Look Into Other Hardship Options

Contact your lender or credit card issuer to see if it offers alternative hardship programs and options. Even if you can't defer a payment altogether, you might be able to temporarily lower your minimum payments or interest rate to make your payments more affordable. Creditors also might waive outstanding fees to help you keep your account current.

Refinance or Consolidate Debt

If you have good credit, you might be able to refinance a personal loan or consolidate credit card balances. You might save money as well if you can qualify for a lower interest rate. But, even if you don't, choosing a longer repayment term could lower your monthly payments and help you afford all your bills. Refinancing a mortgage is more complicated and can involve closing costs, but there may be options that don't require any upfront cash and help lower your payments.

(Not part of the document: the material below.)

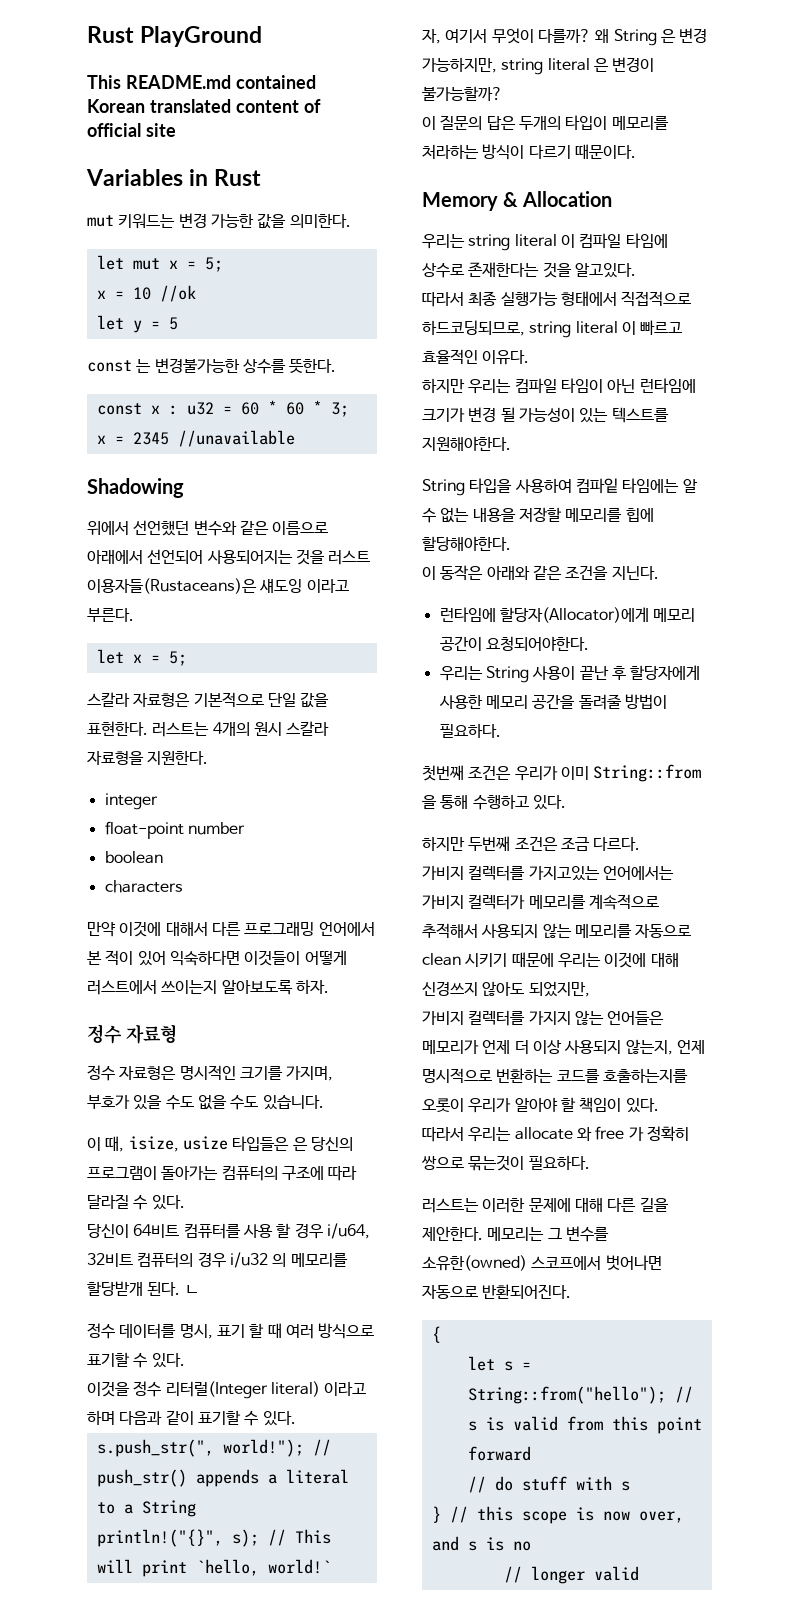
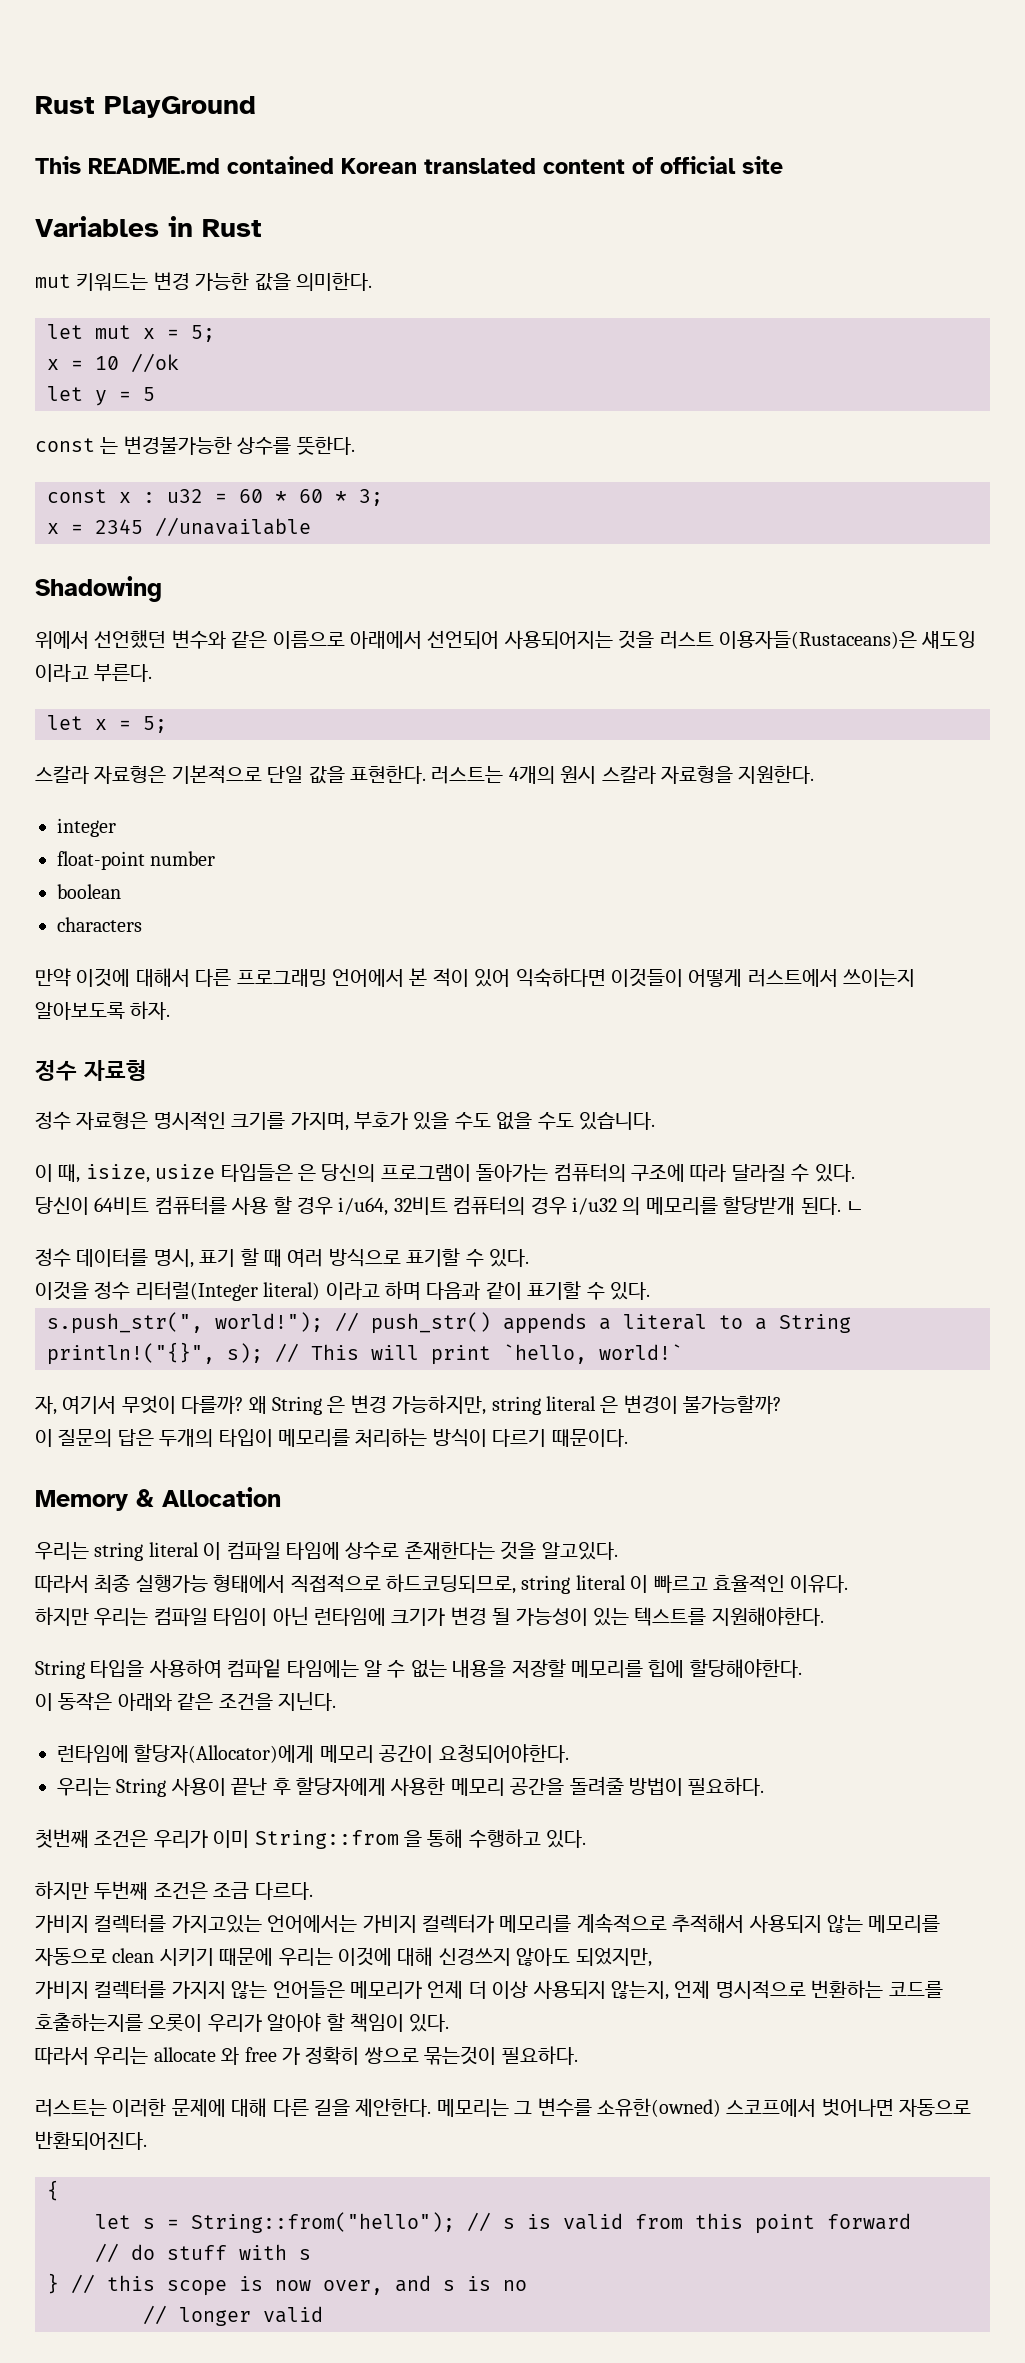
[422,144,479,159] 처라하는 -> [355,1428,428,1447] 처리하는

Switch Federal Student Loan Payment Plans

Federal student loans are unique in that you can choose from several repayment plans and switch your plan for free. There are even income-based repayment plans that could lower your monthly minimum payment to $0. Refinancing federal student loans with a private loan might be an option as well. But private student loans don't have access to the same repayment plans or forgiveness programs.

Try to Modify the Loan

A loan modification permanently changes your loan's terms instead of temporarily letting you skip payments or move unpaid balances. For example, the modification might permanently lower your interest rate or extend your loan's term to lower your monthly payment. Creditors generally won't modify your loan unless they believe you're struggling to afford your payments now and will be able to afford them after the modification.

Look for Financial Assistance

You might be able to qualify for financial assistance programs that can free up money in your budget for the loan payment. There are government assistance programs that can help with some basics, such as food and energy bills. You can also call 211 or use its website to look for local programs and assistance.

Get on a Debt Management Plan

Nonprofit credit counselsors may offer free review sessions to look over your budget and bills. If you're struggling with unsecured debt, such as credit cards, the counselor may be able to get you on a debt management plan (DMP). These plans can require you to close and stop using credit cards, but the counselor can also negotiate with your creditors to lower your monthly payments, waive fees and bring past-due accounts current.

Monitor Your Credit to Understand Your Options

If you're struggling to afford your bills or have missed several payments, reach out to your creditors right away to discuss your options. You might be able to defer payments or use a different hardship option—especially if you can't afford a bill because of unforeseen circumstances, such as a lost job or medical emergency. Additionally, you can monitor your credit report FICO® Score from Experian for free. Building and maintaining good credit can give you additional options for managing your debts.